(Structured diff data)

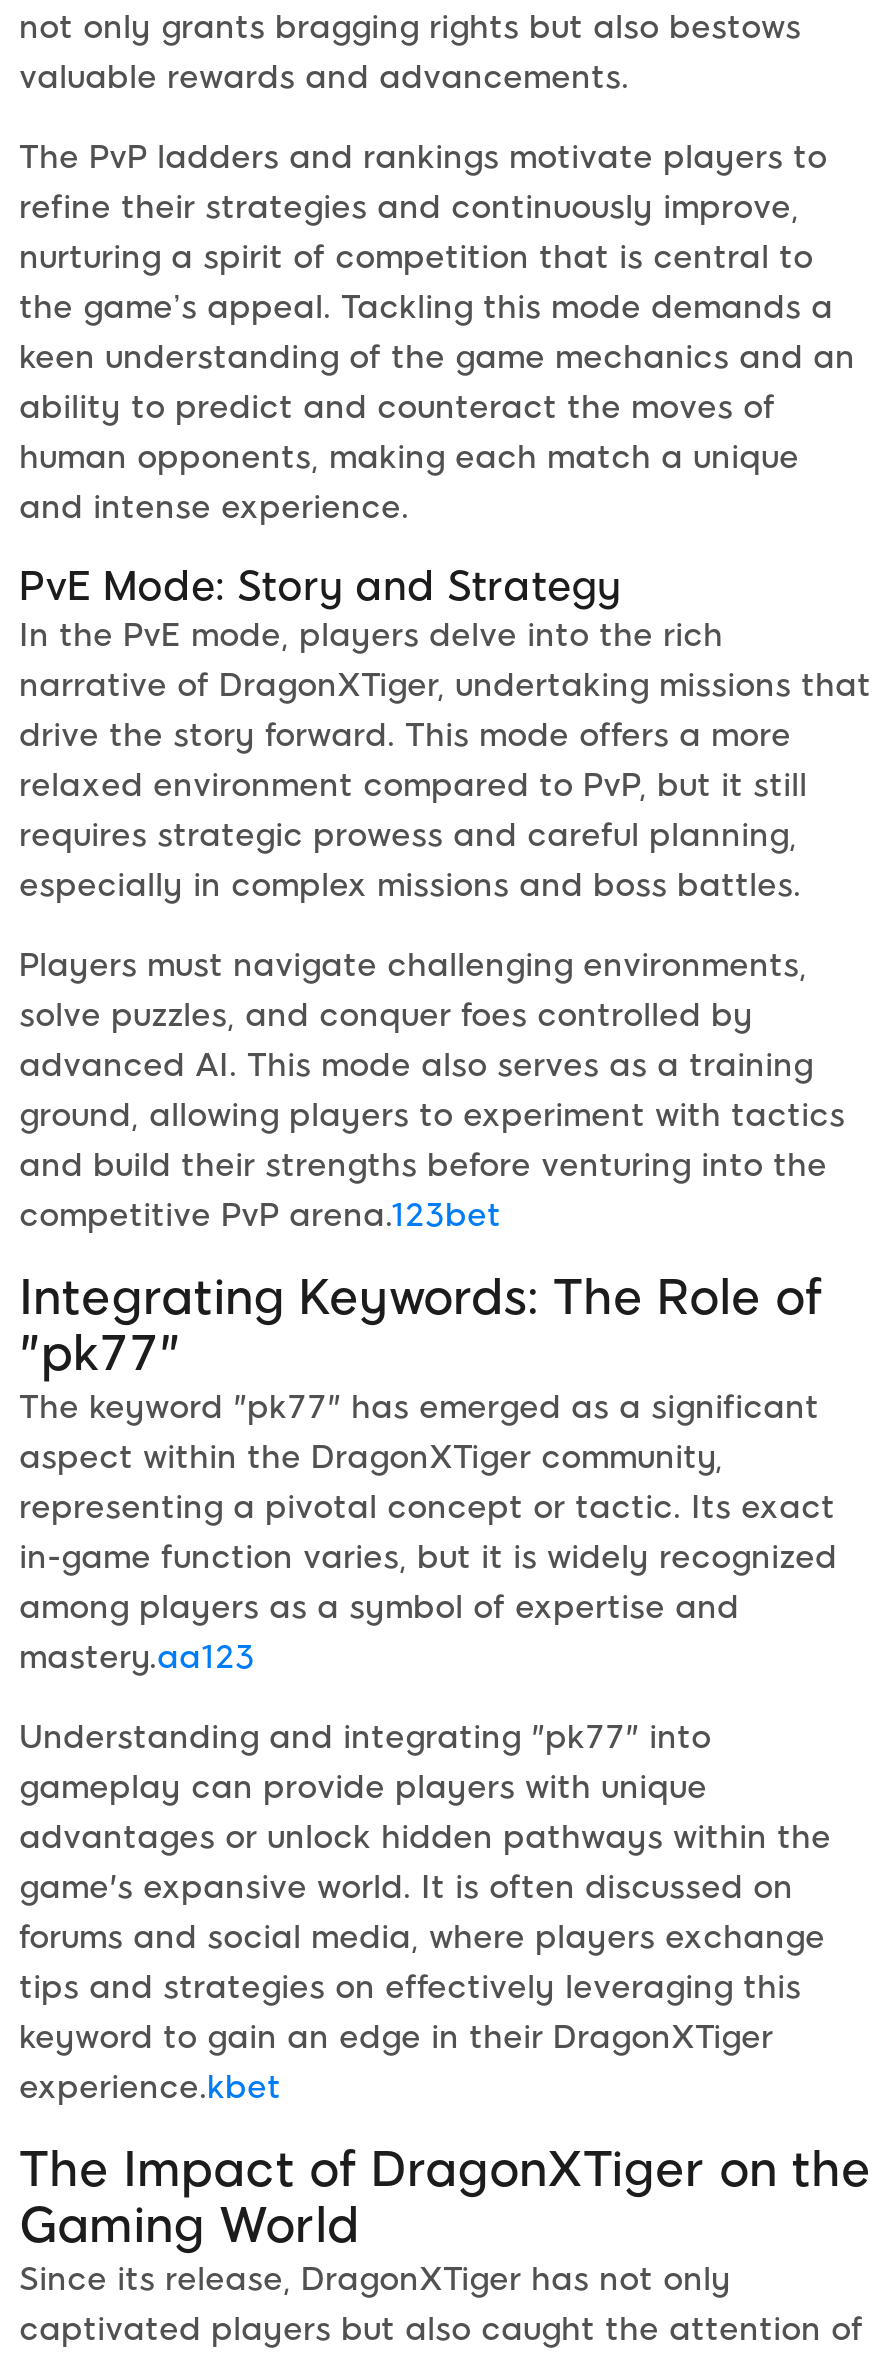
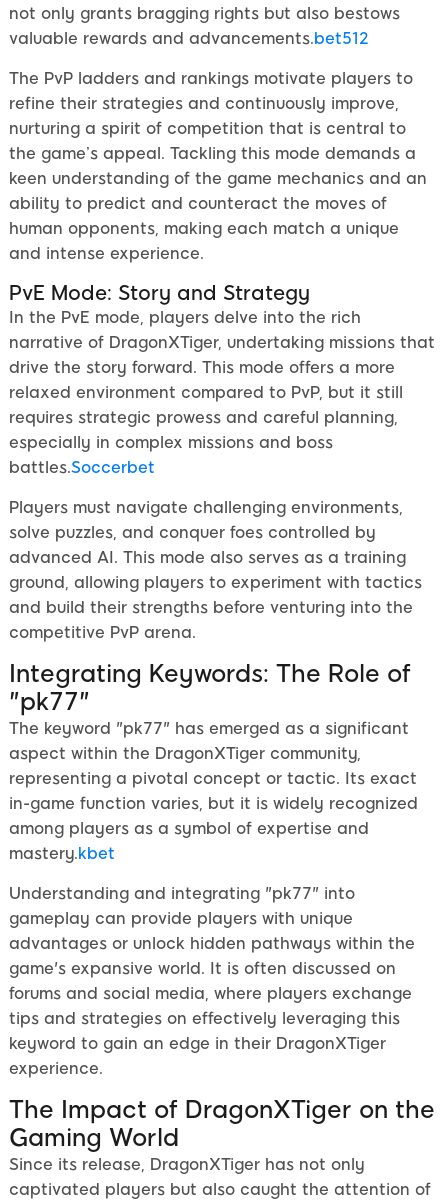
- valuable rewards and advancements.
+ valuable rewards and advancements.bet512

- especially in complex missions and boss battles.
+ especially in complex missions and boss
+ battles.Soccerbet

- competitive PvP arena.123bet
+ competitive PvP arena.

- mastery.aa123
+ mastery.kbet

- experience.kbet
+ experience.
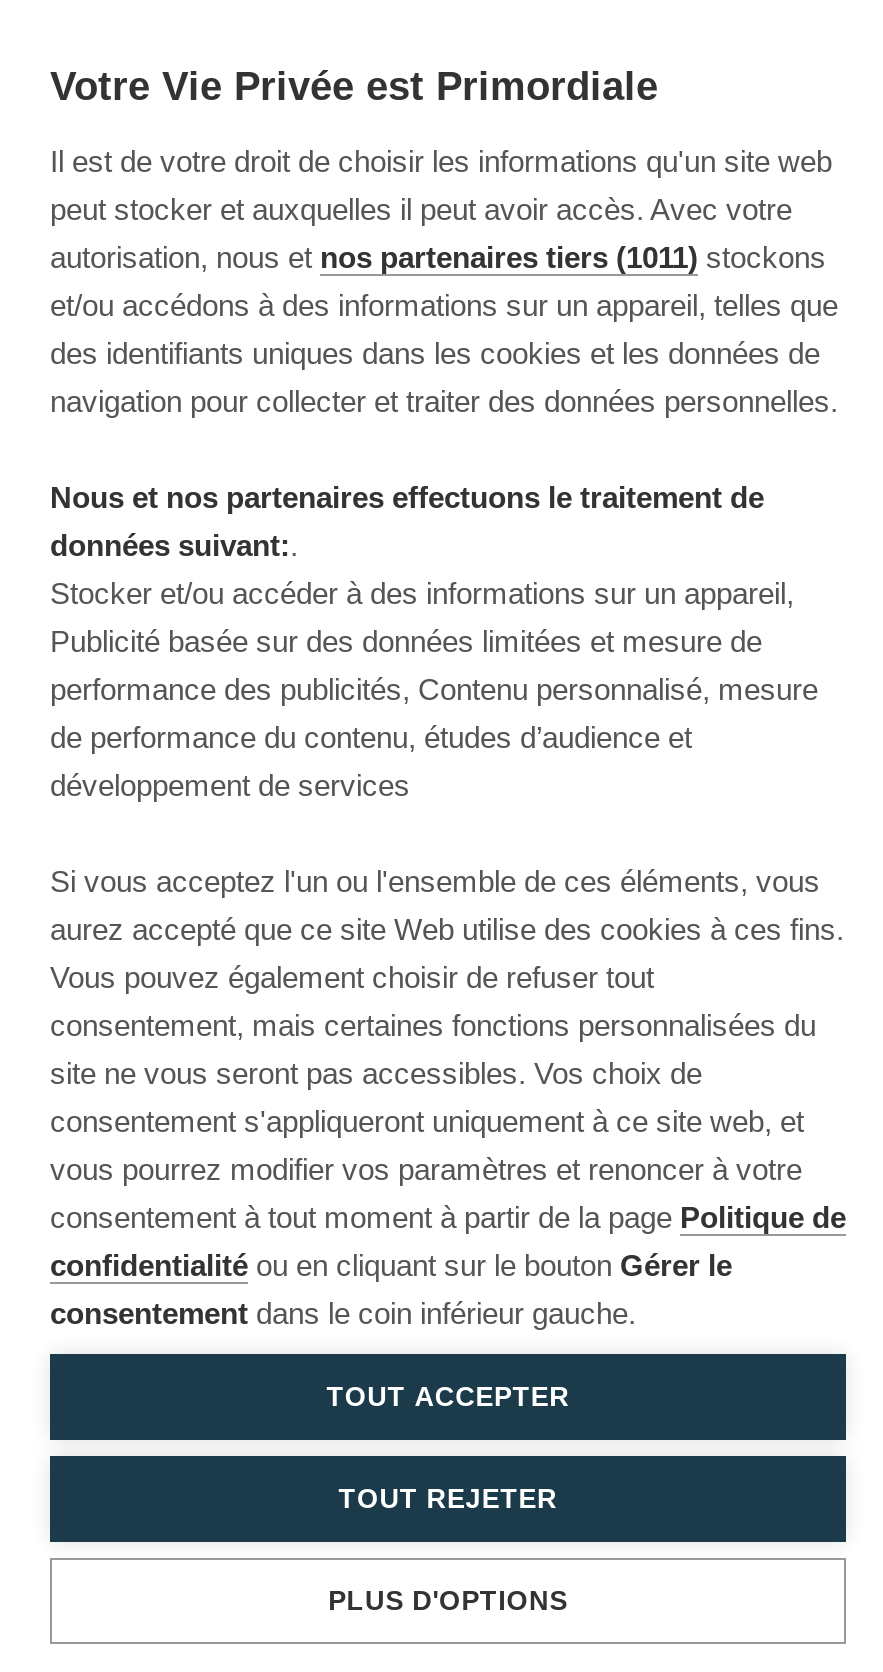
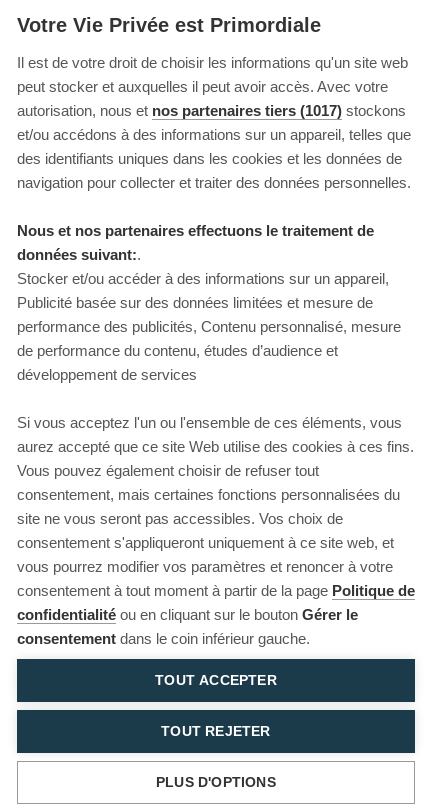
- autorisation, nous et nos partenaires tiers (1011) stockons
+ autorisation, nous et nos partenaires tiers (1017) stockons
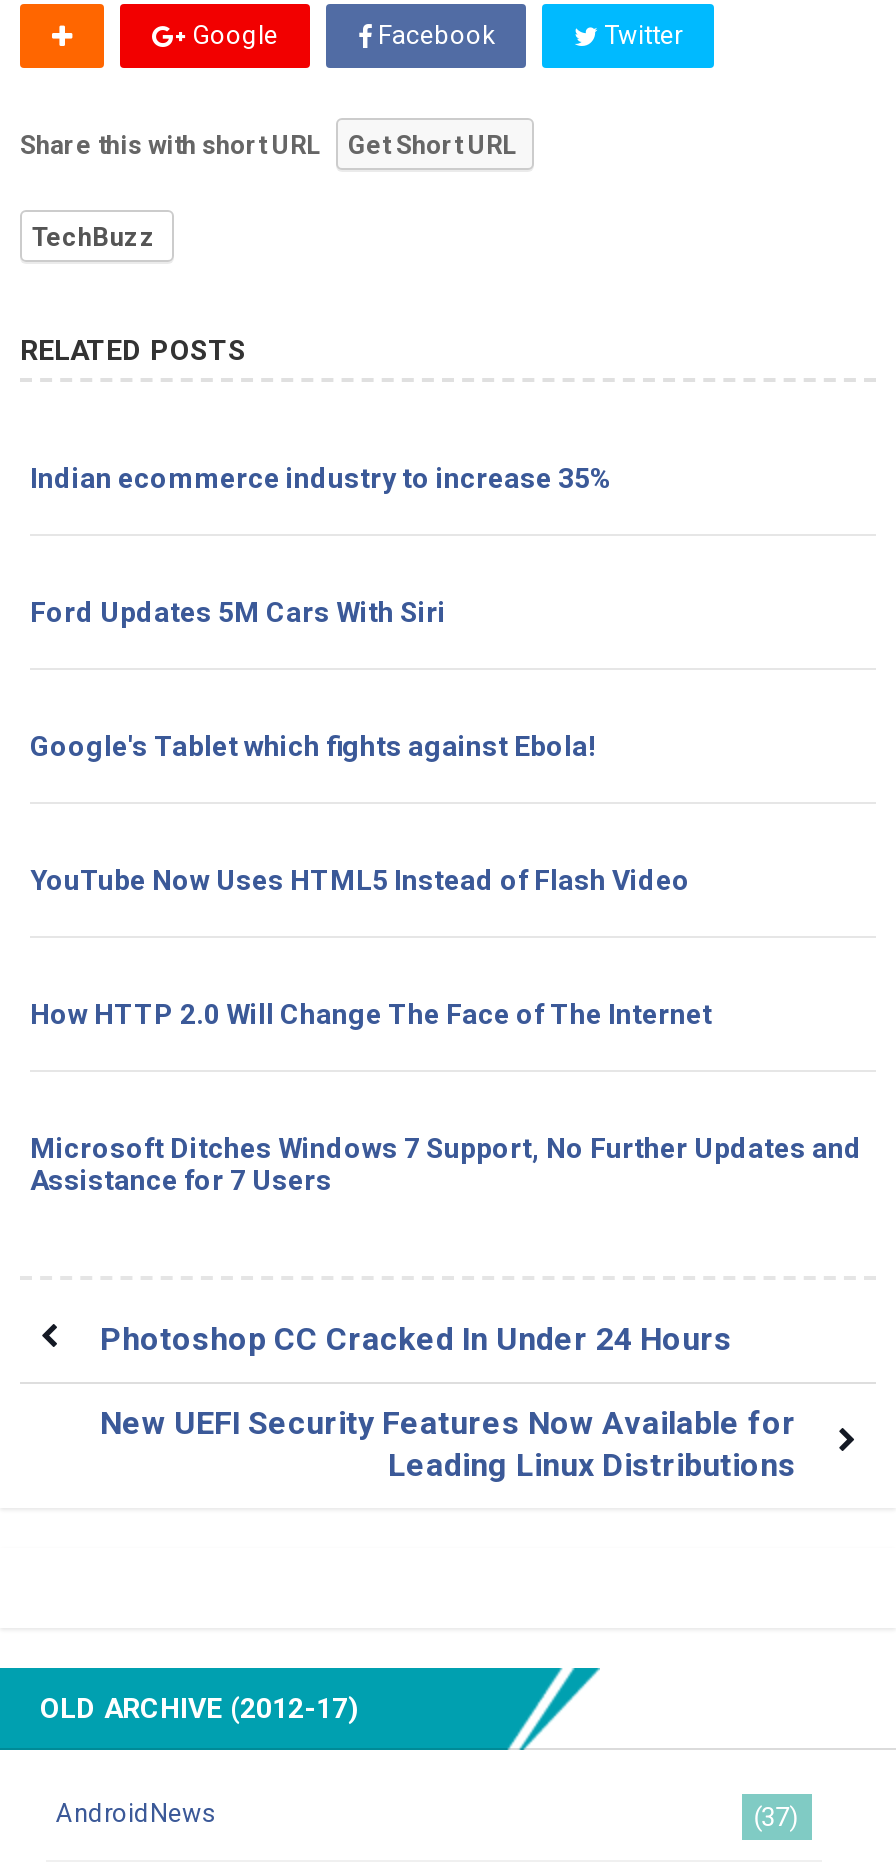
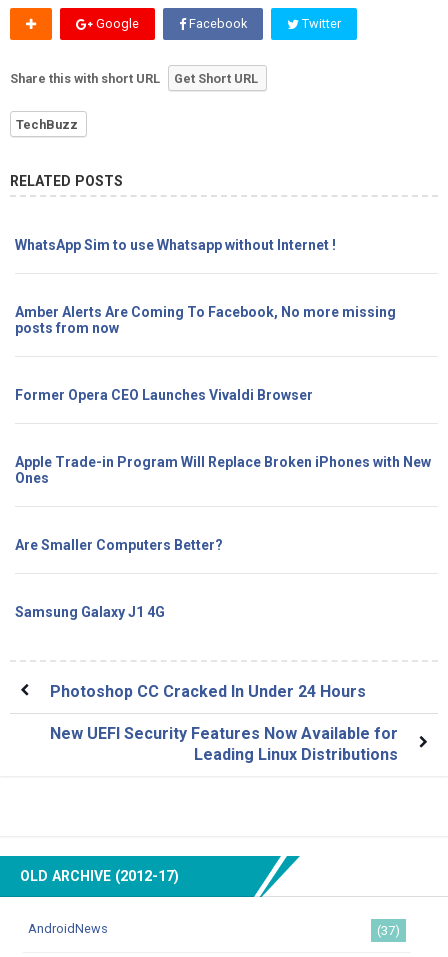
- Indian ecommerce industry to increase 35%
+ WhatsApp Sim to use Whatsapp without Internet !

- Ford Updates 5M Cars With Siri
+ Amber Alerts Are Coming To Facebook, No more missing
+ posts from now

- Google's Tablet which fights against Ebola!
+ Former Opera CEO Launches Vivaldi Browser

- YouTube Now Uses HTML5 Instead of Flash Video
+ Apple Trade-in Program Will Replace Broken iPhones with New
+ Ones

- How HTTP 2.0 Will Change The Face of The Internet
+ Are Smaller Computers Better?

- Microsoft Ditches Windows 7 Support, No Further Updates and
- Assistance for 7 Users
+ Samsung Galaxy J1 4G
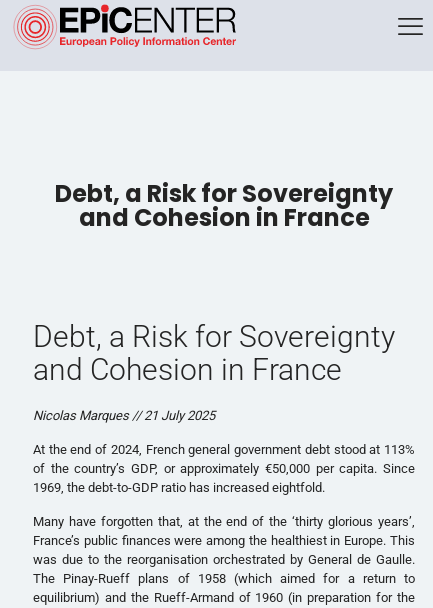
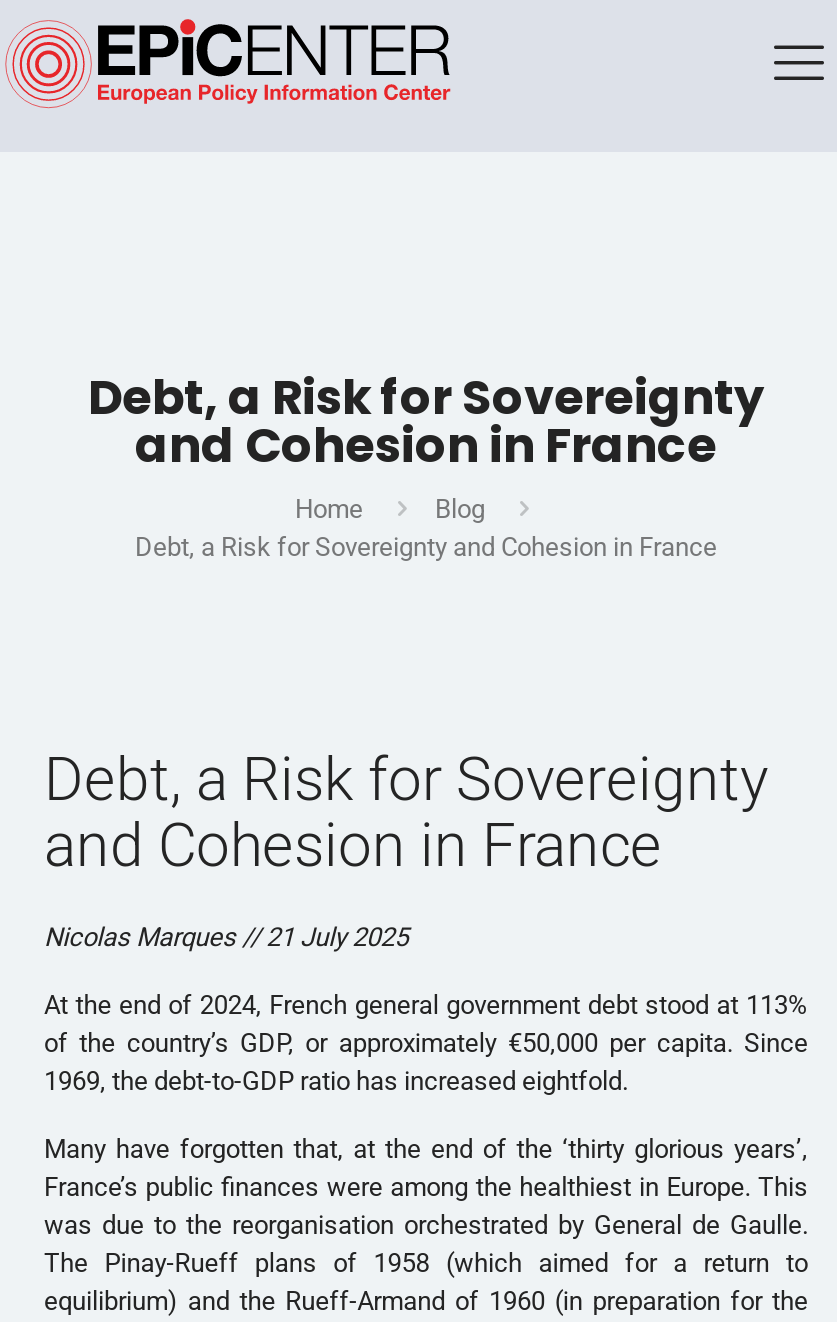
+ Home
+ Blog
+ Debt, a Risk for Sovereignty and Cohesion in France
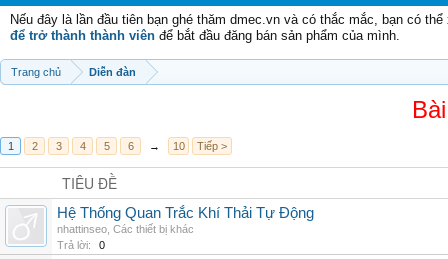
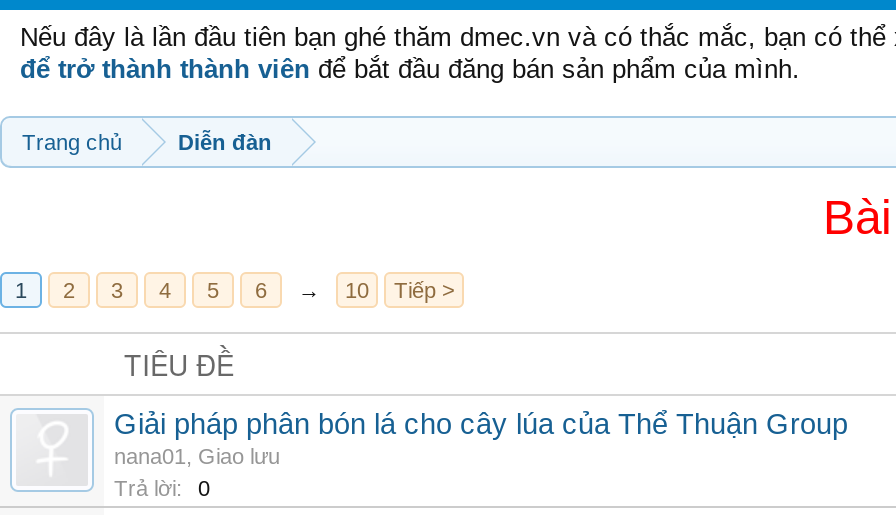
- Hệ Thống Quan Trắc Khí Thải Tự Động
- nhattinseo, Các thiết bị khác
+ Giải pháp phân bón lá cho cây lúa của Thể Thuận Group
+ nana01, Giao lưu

About this task
In the copy, include no pictures; otherwise transcribe the entries exactly.

Task output
- valuable rewards and advancements.
+ valuable rewards and advancements.bet512

- especially in complex missions and boss battles.
+ especially in complex missions and boss
+ battles.Soccerbet

- competitive PvP arena.123bet
+ competitive PvP arena.

- mastery.aa123
+ mastery.kbet

- experience.kbet
+ experience.
- autorisation, nous et nos partenaires tiers (1011) stockons
+ autorisation, nous et nos partenaires tiers (1017) stockons
- Indian ecommerce industry to increase 35%
+ WhatsApp Sim to use Whatsapp without Internet !

- Ford Updates 5M Cars With Siri
+ Amber Alerts Are Coming To Facebook, No more missing
+ posts from now

- Google's Tablet which fights against Ebola!
+ Former Opera CEO Launches Vivaldi Browser

- YouTube Now Uses HTML5 Instead of Flash Video
+ Apple Trade-in Program Will Replace Broken iPhones with New
+ Ones

- How HTTP 2.0 Will Change The Face of The Internet
+ Are Smaller Computers Better?

- Microsoft Ditches Windows 7 Support, No Further Updates and
- Assistance for 7 Users
+ Samsung Galaxy J1 4G
+ Home
+ Blog
+ Debt, a Risk for Sovereignty and Cohesion in France
- Hệ Thống Quan Trắc Khí Thải Tự Động
- nhattinseo, Các thiết bị khác
+ Giải pháp phân bón lá cho cây lúa của Thể Thuận Group
+ nana01, Giao lưu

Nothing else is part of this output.